## What you should do
The answer must be every line of the records below that holds the word "language".

## Given data
[Start of Attachment]

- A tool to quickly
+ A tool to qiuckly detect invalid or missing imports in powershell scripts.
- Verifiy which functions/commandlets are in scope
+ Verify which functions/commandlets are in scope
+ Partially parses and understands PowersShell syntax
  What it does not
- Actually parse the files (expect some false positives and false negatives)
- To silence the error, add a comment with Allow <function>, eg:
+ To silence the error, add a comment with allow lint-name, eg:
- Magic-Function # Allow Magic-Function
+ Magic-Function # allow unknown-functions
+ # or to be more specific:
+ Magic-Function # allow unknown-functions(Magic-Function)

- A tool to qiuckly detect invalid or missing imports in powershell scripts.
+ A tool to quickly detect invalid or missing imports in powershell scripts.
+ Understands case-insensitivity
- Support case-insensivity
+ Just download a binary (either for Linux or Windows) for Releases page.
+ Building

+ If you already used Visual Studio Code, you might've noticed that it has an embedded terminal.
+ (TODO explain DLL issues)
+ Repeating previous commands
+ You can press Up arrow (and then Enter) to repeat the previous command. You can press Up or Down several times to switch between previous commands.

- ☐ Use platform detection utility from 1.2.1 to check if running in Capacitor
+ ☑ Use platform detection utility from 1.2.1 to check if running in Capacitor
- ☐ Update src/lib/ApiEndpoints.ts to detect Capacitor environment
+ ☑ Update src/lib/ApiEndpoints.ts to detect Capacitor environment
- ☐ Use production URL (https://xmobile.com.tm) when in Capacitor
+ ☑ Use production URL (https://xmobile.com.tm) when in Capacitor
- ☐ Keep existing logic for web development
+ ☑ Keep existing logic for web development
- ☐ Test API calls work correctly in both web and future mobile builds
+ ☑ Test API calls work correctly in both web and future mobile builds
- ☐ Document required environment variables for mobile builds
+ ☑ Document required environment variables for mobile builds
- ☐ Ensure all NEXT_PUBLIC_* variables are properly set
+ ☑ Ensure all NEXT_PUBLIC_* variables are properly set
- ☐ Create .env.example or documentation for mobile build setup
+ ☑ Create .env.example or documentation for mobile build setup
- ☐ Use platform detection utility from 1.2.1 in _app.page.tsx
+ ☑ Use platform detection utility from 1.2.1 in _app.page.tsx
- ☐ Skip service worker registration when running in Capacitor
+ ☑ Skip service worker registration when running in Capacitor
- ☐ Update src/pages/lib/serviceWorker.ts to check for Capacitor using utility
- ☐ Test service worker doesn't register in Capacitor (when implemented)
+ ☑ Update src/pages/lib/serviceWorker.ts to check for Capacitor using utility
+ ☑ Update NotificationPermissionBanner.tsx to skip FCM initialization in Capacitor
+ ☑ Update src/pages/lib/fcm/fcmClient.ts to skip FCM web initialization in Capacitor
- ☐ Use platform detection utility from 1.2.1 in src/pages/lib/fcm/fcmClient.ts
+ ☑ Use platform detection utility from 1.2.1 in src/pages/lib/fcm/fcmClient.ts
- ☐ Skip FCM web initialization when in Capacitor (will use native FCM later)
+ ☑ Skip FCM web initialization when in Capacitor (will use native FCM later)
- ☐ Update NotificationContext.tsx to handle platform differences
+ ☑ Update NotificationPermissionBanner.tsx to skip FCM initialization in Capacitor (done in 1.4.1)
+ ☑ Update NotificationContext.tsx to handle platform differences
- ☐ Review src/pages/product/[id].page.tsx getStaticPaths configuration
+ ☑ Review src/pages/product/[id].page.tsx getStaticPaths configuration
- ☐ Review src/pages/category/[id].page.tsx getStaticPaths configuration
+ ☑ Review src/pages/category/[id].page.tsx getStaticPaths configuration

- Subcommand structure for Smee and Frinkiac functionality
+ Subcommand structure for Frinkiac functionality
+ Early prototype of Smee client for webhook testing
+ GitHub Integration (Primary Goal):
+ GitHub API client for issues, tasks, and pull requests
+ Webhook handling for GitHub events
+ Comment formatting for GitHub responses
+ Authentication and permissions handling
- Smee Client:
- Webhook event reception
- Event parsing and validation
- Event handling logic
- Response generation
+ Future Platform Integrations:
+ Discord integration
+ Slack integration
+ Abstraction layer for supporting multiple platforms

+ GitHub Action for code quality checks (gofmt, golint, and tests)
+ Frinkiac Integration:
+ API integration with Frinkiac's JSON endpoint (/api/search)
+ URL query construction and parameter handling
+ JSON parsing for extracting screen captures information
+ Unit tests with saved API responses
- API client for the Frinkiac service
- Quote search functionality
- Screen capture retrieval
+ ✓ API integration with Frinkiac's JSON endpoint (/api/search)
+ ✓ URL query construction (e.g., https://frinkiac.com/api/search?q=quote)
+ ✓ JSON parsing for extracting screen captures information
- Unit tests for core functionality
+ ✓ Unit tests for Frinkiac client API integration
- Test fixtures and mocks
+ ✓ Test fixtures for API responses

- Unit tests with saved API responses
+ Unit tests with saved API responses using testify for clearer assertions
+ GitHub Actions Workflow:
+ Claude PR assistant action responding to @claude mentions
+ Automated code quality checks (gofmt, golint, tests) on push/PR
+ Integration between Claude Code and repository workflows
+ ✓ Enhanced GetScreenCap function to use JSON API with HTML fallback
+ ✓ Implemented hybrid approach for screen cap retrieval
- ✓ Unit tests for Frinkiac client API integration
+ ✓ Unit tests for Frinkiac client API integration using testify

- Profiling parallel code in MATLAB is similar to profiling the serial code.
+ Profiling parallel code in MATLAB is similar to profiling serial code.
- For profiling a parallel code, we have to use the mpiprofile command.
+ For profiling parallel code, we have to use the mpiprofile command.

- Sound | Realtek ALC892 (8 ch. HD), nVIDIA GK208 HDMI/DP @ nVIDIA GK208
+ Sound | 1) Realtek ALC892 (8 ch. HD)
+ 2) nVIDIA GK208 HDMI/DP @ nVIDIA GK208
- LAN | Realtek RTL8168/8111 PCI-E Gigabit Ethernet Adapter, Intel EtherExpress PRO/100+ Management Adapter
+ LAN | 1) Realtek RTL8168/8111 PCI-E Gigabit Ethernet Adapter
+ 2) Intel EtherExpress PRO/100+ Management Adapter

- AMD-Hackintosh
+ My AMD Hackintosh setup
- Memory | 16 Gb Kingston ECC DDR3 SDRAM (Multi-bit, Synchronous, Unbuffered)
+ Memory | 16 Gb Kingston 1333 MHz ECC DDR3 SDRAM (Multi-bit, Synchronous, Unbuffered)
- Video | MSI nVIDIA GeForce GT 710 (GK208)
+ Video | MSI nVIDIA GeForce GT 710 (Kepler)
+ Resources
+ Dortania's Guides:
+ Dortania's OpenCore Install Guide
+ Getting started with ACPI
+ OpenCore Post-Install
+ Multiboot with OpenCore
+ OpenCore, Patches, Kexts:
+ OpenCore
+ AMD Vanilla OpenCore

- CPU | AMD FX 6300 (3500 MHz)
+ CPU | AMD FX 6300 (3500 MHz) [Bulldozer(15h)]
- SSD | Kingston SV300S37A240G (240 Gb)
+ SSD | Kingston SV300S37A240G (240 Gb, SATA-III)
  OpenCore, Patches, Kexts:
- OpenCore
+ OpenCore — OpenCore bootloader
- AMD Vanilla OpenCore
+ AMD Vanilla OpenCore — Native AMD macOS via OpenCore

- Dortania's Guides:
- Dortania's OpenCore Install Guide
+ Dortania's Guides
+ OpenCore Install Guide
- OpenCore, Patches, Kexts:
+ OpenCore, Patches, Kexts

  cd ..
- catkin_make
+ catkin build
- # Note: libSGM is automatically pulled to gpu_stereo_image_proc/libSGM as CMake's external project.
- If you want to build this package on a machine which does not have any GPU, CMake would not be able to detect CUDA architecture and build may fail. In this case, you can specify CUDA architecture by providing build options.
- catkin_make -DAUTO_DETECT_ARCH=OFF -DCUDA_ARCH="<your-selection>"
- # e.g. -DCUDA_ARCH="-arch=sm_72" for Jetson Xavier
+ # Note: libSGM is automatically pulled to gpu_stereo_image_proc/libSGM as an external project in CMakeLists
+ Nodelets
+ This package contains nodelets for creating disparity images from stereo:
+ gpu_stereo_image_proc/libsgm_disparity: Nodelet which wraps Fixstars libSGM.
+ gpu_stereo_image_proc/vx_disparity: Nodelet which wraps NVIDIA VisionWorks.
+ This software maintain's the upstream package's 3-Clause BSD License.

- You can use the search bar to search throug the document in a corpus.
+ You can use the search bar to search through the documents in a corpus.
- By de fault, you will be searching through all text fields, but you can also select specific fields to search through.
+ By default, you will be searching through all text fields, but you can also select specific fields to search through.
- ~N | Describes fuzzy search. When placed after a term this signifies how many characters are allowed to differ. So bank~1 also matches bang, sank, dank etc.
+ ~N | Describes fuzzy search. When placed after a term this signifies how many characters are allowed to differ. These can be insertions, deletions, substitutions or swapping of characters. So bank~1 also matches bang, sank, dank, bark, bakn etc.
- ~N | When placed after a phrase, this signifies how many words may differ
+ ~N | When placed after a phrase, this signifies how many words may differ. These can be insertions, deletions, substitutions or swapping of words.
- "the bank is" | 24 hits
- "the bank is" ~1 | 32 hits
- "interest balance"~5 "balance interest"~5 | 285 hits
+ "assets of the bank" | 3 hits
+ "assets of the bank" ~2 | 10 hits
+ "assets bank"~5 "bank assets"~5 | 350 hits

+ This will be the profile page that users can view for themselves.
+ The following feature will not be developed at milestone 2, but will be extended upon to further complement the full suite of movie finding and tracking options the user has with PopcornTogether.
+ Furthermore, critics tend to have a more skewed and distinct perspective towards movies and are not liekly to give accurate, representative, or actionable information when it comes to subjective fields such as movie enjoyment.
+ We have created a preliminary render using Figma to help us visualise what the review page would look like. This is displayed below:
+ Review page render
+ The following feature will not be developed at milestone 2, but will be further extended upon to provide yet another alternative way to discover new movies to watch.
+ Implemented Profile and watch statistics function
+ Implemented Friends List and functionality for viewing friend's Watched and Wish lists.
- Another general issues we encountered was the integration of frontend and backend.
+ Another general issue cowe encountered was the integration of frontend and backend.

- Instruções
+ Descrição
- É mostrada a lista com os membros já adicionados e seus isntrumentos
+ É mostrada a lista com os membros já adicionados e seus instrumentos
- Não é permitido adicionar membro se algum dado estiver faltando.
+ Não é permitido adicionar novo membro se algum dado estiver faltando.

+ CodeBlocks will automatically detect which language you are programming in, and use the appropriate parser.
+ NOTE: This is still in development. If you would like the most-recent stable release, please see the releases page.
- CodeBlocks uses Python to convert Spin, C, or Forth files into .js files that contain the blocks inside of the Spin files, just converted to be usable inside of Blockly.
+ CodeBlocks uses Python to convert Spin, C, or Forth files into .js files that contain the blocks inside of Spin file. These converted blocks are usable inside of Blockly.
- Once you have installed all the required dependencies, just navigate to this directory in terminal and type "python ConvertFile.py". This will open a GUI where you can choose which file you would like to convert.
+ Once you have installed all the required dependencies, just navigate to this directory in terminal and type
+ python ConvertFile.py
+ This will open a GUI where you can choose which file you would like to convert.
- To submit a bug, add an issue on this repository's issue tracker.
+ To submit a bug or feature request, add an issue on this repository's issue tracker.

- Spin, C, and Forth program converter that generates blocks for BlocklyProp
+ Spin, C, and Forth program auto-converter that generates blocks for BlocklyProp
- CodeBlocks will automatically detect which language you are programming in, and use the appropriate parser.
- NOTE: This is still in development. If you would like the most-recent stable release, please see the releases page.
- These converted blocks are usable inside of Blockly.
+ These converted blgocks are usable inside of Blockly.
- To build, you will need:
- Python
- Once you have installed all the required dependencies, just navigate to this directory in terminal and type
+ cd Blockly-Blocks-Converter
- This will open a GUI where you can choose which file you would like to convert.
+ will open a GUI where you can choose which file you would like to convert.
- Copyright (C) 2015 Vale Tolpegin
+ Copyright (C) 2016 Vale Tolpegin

[End of Attachment]

## Finished task
+ CodeBlocks will automatically detect which language you are programming in, and use the appropriate parser.
- CodeBlocks will automatically detect which language you are programming in, and use the appropriate parser.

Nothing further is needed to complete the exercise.